Doc, you must have missed the other trunk.'

    I offered the detective my thoughts
on that hypothesis.

 

    Littlemore accompanied me into the
savagely bright street. I asked the detective what he would do next. His plan,
he said, was to scour the trunk and everything in it for some link to Banwell
or to the murdered girl. Perhaps the Riverford family in Chicago could identify
some of the girl's belongings. 'If I can put Elizabeth Riverford's name on just
one of those necklaces, I got him,' said the detective. 'I mean, who but
Banwell could have put her things in a trunk under the Manhattan Bridge the day
after she was murdered? And why would he do it if he wasn't the murderer?'

    'Why would he do it if he
was
the murderer?' I asked.

    'Why would he do it if he wasn't?'

    'This is a fruitful conversation,' I
remarked.

    'Okay, I don't know why.' The
detective lit a cigarette. 'You know, there's a lot about this case I don't
get. For a while I thought the killer was Harry Thaw.'

    
'The
Harry Thaw?'

    'Yup. I was all set for the biggest
score any detective ever made. Then it turns out Thaw is locked up on a funny
farm upstate.'

    'I wouldn't call him locked up,
exactly.' I explained what I knew from Jelliffe: that Thaw's conditions of
confinement were lax at best. Littlemore wanted to know the source of my
information. I told him that Jelliffe was one of Thaw's principal psychiatric
consultants and that, from what I could tell, the Thaw family seemed to be
paying off the entire hospital staff.

    The detective stared. 'That name -
Jelliffe. I know it from somewhere. He doesn't live in the Balmoral, by any
chance?'

    'He does. I dined at his home two
nights ago.'

    'Son of a bitch,' said Littlemore.

    'I think that's the first time I've
ever heard you swear, Detective.'

    'I think that's the first time I ever
did.
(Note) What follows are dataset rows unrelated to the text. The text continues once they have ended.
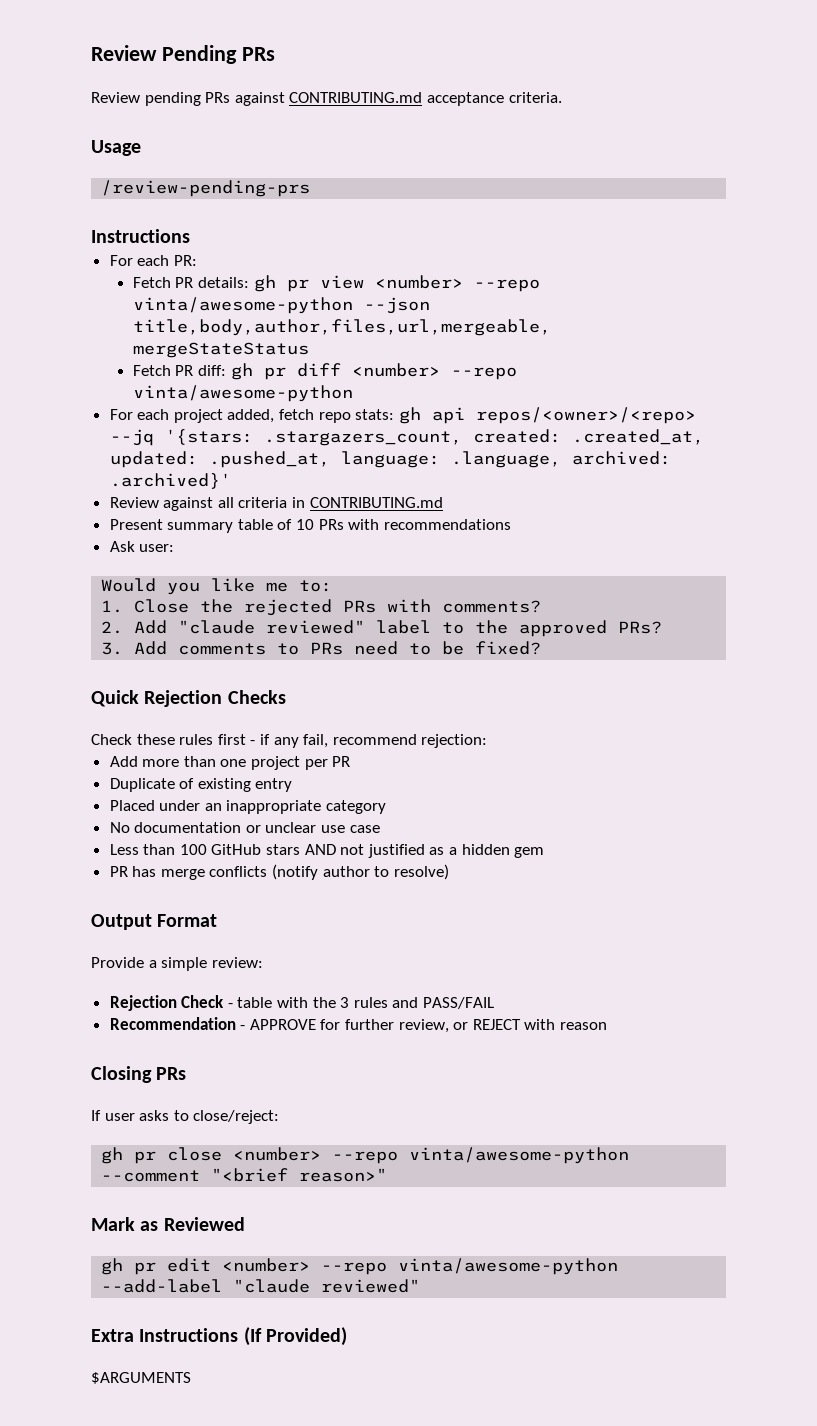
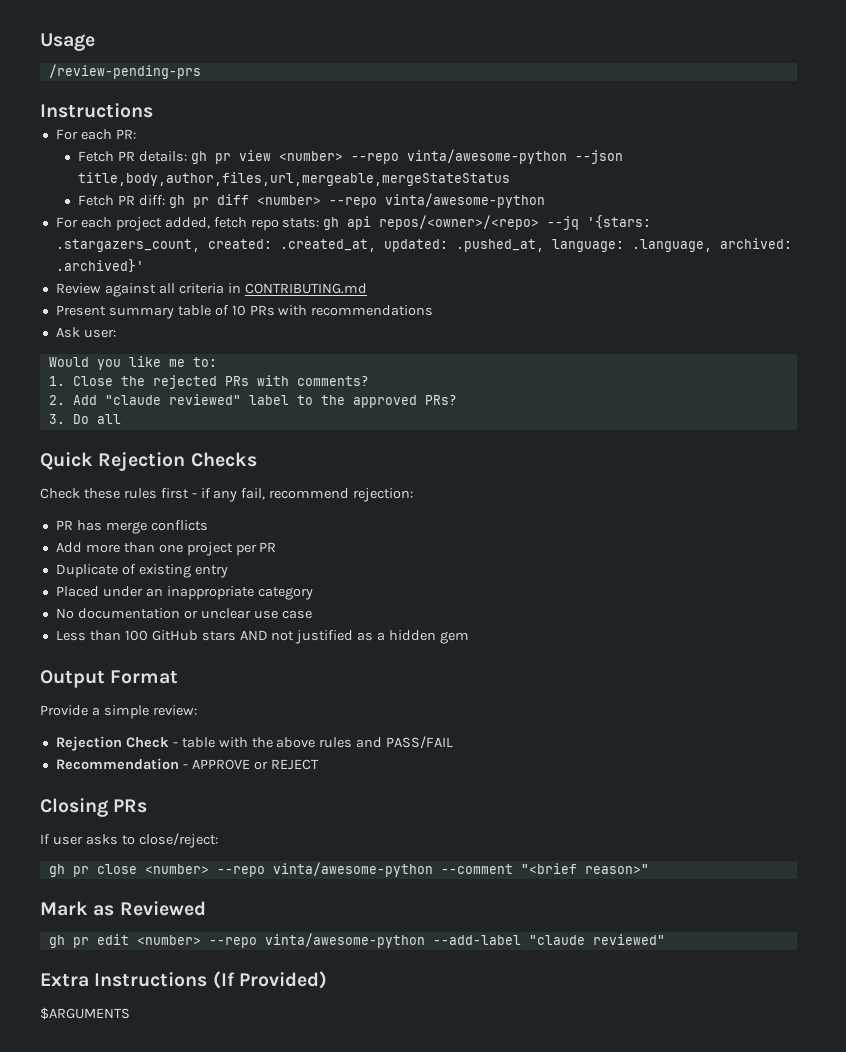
- Review Pending PRs
- Review pending PRs against CONTRIBUTING.md acceptance criteria.
- 3. Add comments to PRs need to be fixed?
+ 3. Do all
+ PR has merge conflicts
- PR has merge conflicts (notify author to resolve)
- Rejection Check - table with the 3 rules and PASS/FAIL
+ Rejection Check - table with the above rules and PASS/FAIL
- Recommendation - APPROVE for further review, or REJECT with reason
+ Recommendation - APPROVE or REJECT

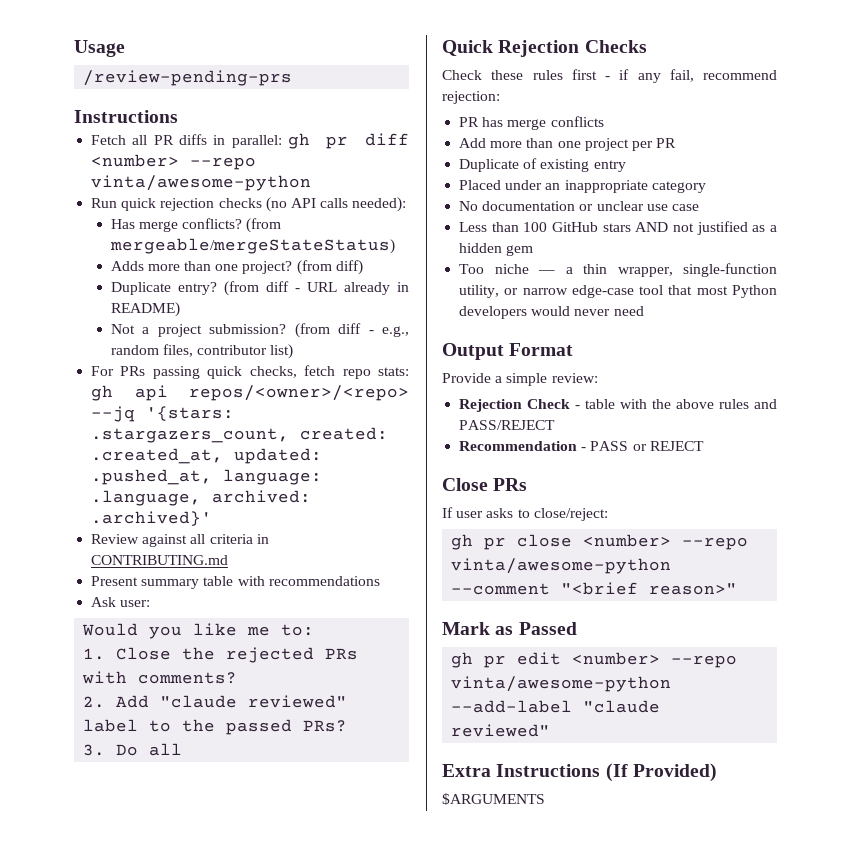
- For each PR:
- Fetch PR details: gh pr view <number> --repo vinta/awesome-python --json title,body,author,files,url,mergeable,mergeStateStatus
- Fetch PR diff: gh pr diff <number> --repo vinta/awesome-python
+ Fetch all PR diffs in parallel: gh pr diff <number> --repo vinta/awesome-python
- For each project added, fetch repo stats: gh api repos/<owner>/<repo> --jq '{stars: .stargazers_count, created: .created_at, updated: .pushed_at, language: .language, archived: .archived}'
+ Run quick rejection checks (no API calls needed):
+ Has merge conflicts? (from mergeable/mergeStateStatus)
+ Adds more than one project? (from diff)
+ Duplicate entry? (from diff - URL already in README)
+ Not a project submission? (from diff - e.g., random files, contributor list)
+ For PRs passing quick checks, fetch repo stats: gh api repos/<owner>/<repo> --jq '{stars: .stargazers_count, created: .created_at, updated: .pushed_at, language: .language, archived: .archived}'
- Present summary table of 10 PRs with recommendations
+ Present summary table with recommendations
- 2. Add "claude reviewed" label to the approved PRs?
+ 2. Add "claude reviewed" label to the passed PRs?
+ Too niche — a thin wrapper, single-function utility, or narrow edge-case tool that most Python developers would never need
- Rejection Check - table with the above rules and PASS/FAIL
+ Rejection Check - table with the above rules and PASS/REJECT
- Recommendation - APPROVE or REJECT
+ Recommendation - PASS or REJECT
- Closing PRs
+ Close PRs
- Mark as Reviewed
+ Mark as Passed

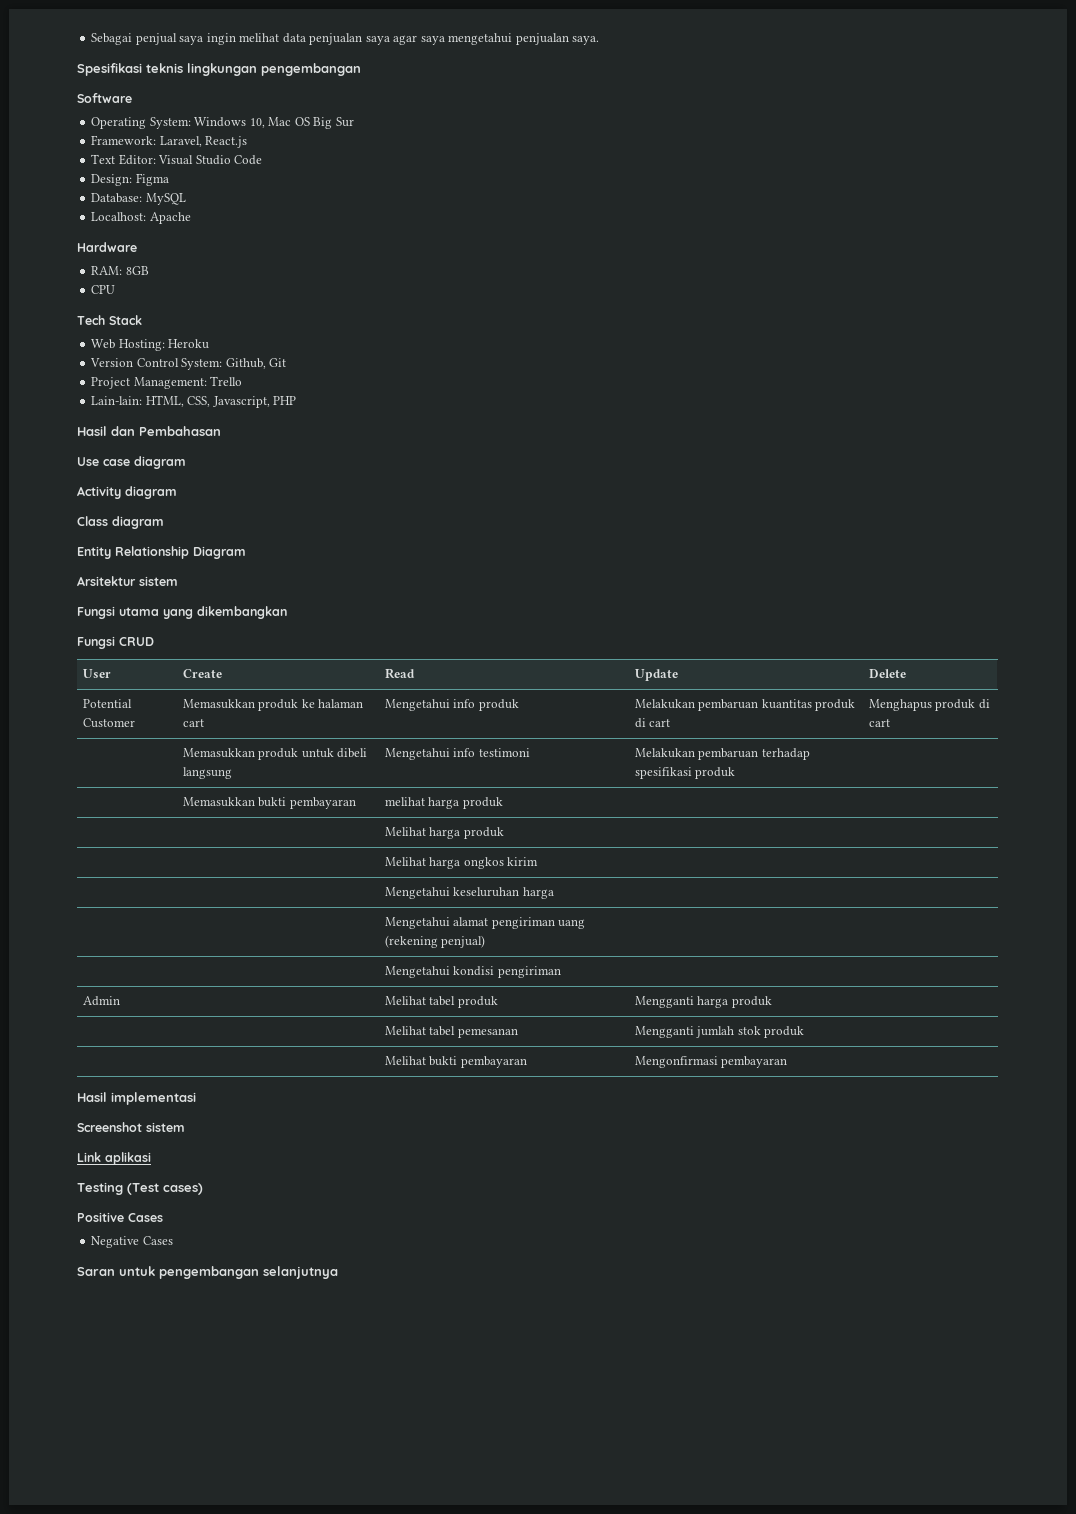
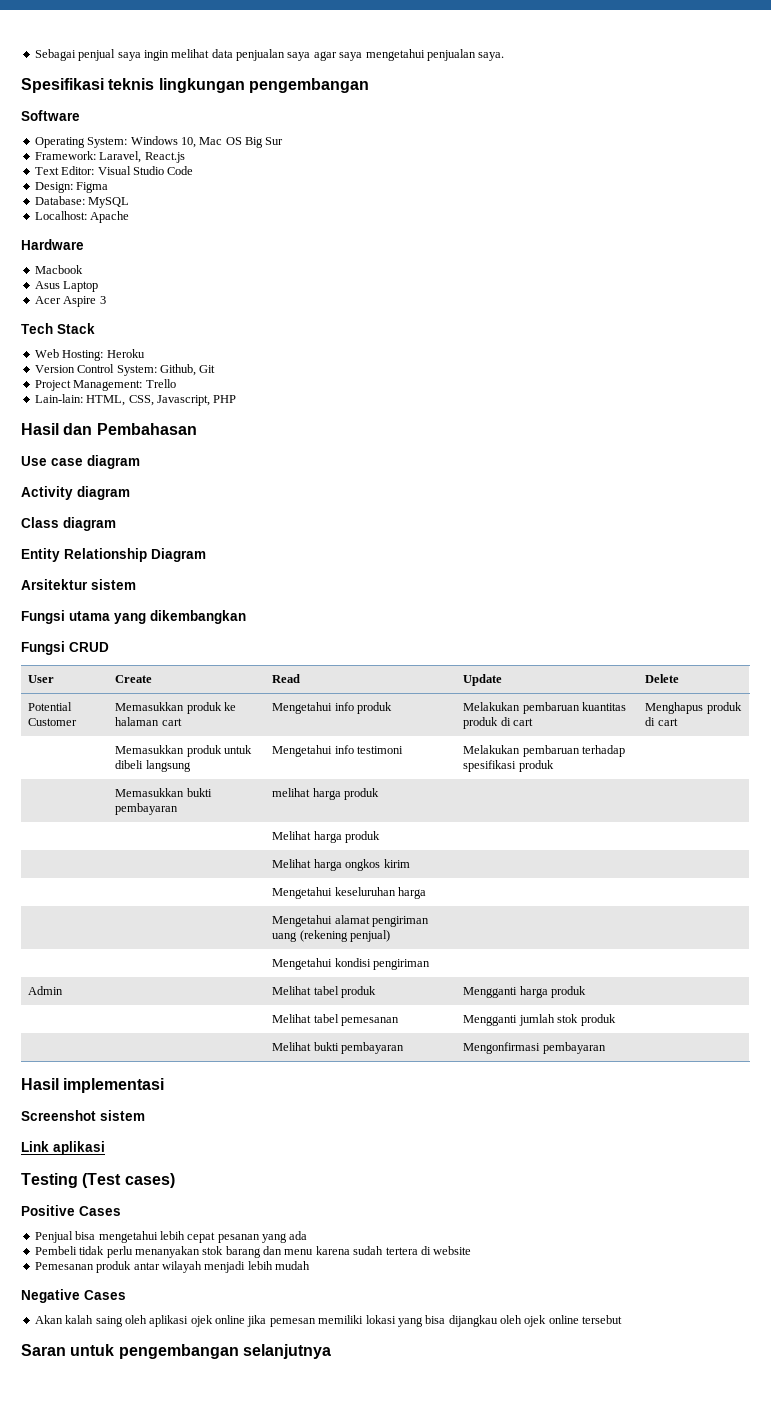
- RAM: 8GB
- CPU
+ Macbook
+ Asus Laptop
+ Acer Aspire 3
+ Penjual bisa mengetahui lebih cepat pesanan yang ada
+ Pembeli tidak perlu menanyakan stok barang dan menu karena sudah tertera di website
+ Pemesanan produk antar wilayah menjadi lebih mudah
  Negative Cases
+ Akan kalah saing oleh aplikasi ojek online jika pemesan memiliki lokasi yang bisa dijangkau oleh ojek online tersebut

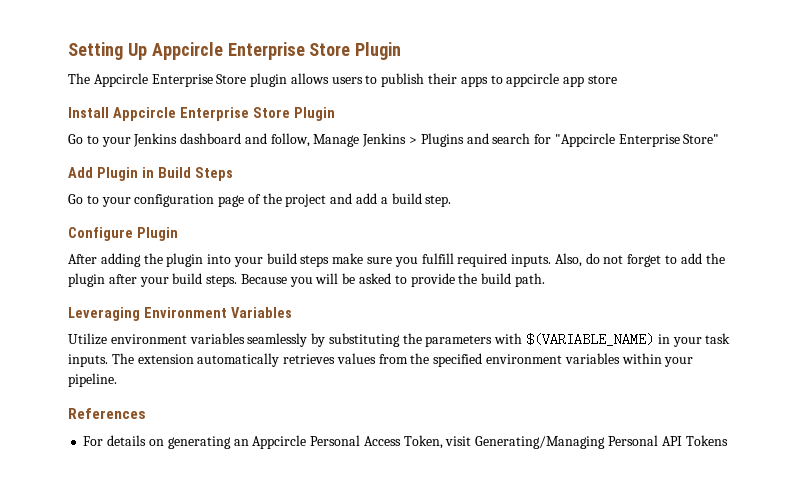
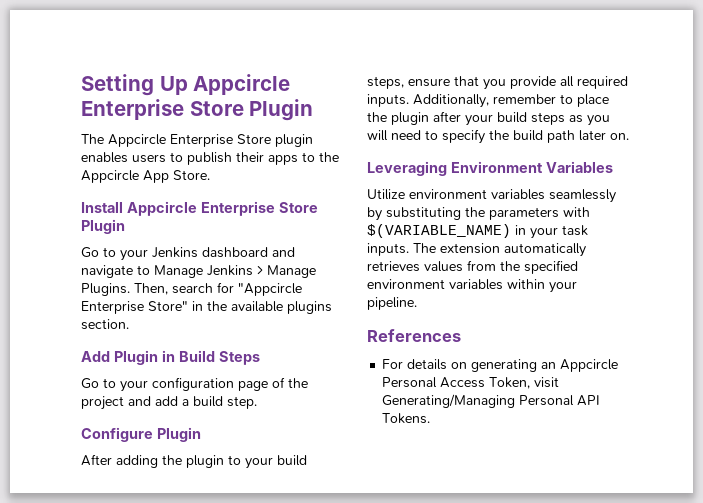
- The Appcircle Enterprise Store plugin allows users to publish their apps to appcircle app store
+ The Appcircle Enterprise Store plugin enables users to publish their apps to the Appcircle App Store.
- Go to your Jenkins dashboard and follow, Manage Jenkins > Plugins and search for "Appcircle Enterprise Store"
+ Go to your Jenkins dashboard and navigate to Manage Jenkins > Manage Plugins. Then, search for "Appcircle Enterprise Store" in the available plugins section.
- After adding the plugin into your build steps make sure you fulfill required inputs. Also, do not forget to add the plugin after your build steps. Because you will be asked to provide the build path.
+ After adding the plugin to your build steps, ensure that you provide all required inputs. Additionally, remember to place the plugin after your build steps as you will need to specify the build path later on.
- For details on generating an Appcircle Personal Access Token, visit Generating/Managing Personal API Tokens
+ For details on generating an Appcircle Personal Access Token, visit Generating/Managing Personal API Tokens.

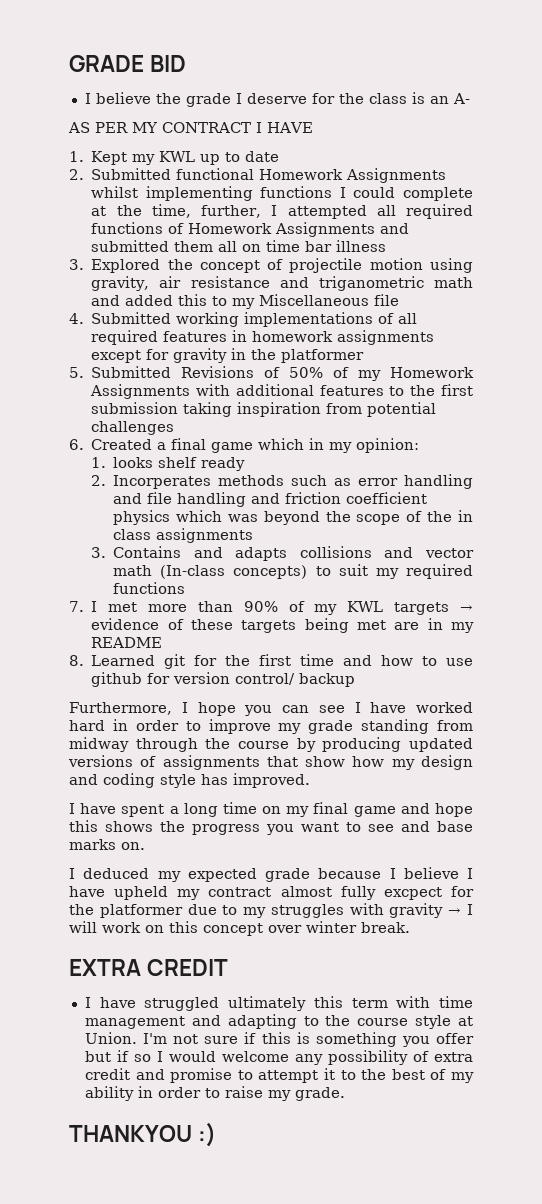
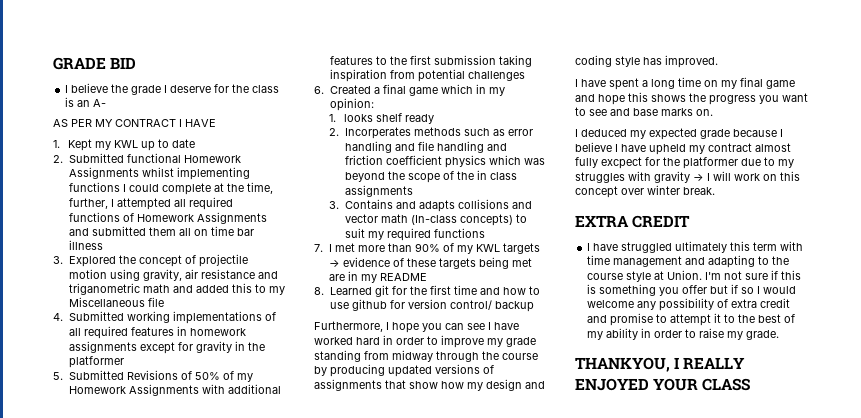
- THANKYOU :)
+ THANKYOU, I REALLY ENJOYED YOUR CLASS

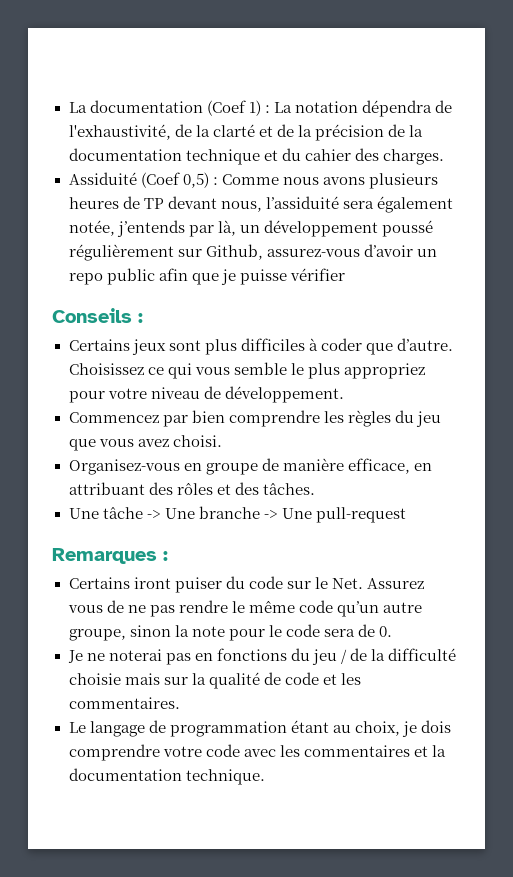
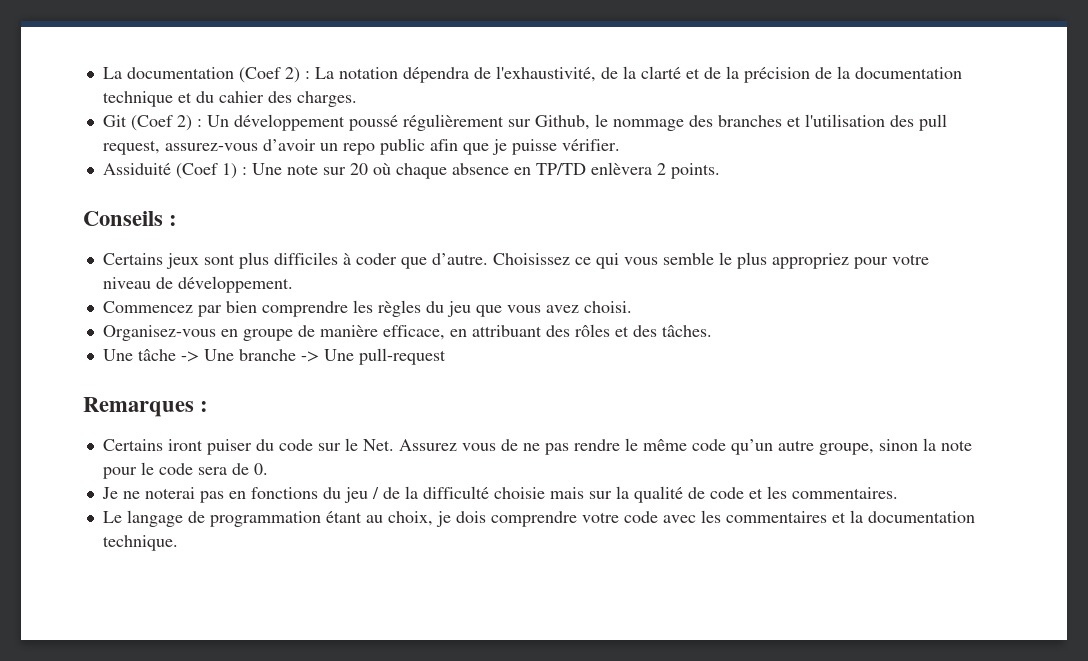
- La documentation (Coef 1) : La notation dépendra de l'exhaustivité, de la clarté et de la précision de la documentation technique et du cahier des charges.
+ La documentation (Coef 2) : La notation dépendra de l'exhaustivité, de la clarté et de la précision de la documentation technique et du cahier des charges.
- Assiduité (Coef 0,5) : Comme nous avons plusieurs heures de TP devant nous, l’assiduité sera également notée, j’entends par là, un développement poussé régulièrement sur Github, assurez-vous d’avoir un repo public afin que je puisse vérifier
+ Git (Coef 2) : Un développement poussé régulièrement sur Github, le nommage des branches et l'utilisation des pull request, assurez-vous d’avoir un repo public afin que je puisse vérifier.
+ Assiduité (Coef 1) : Une note sur 20 où chaque absence en TP/TD enlèvera 2 points.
So long, Doc.' Moving as quickly as he was able, he limped back into the
building, thanking me again over his shoulder as he disappeared.

    I realized I had no money. My wallet
was in a pair of trousers hanging on a clothesline outside Littlemore's kitchen
window. I found a nickel in the detective's pocket. It was a good thing I woke
up when my train pulled into the Grand Central subway station; I don't know
where I might have ended up otherwise.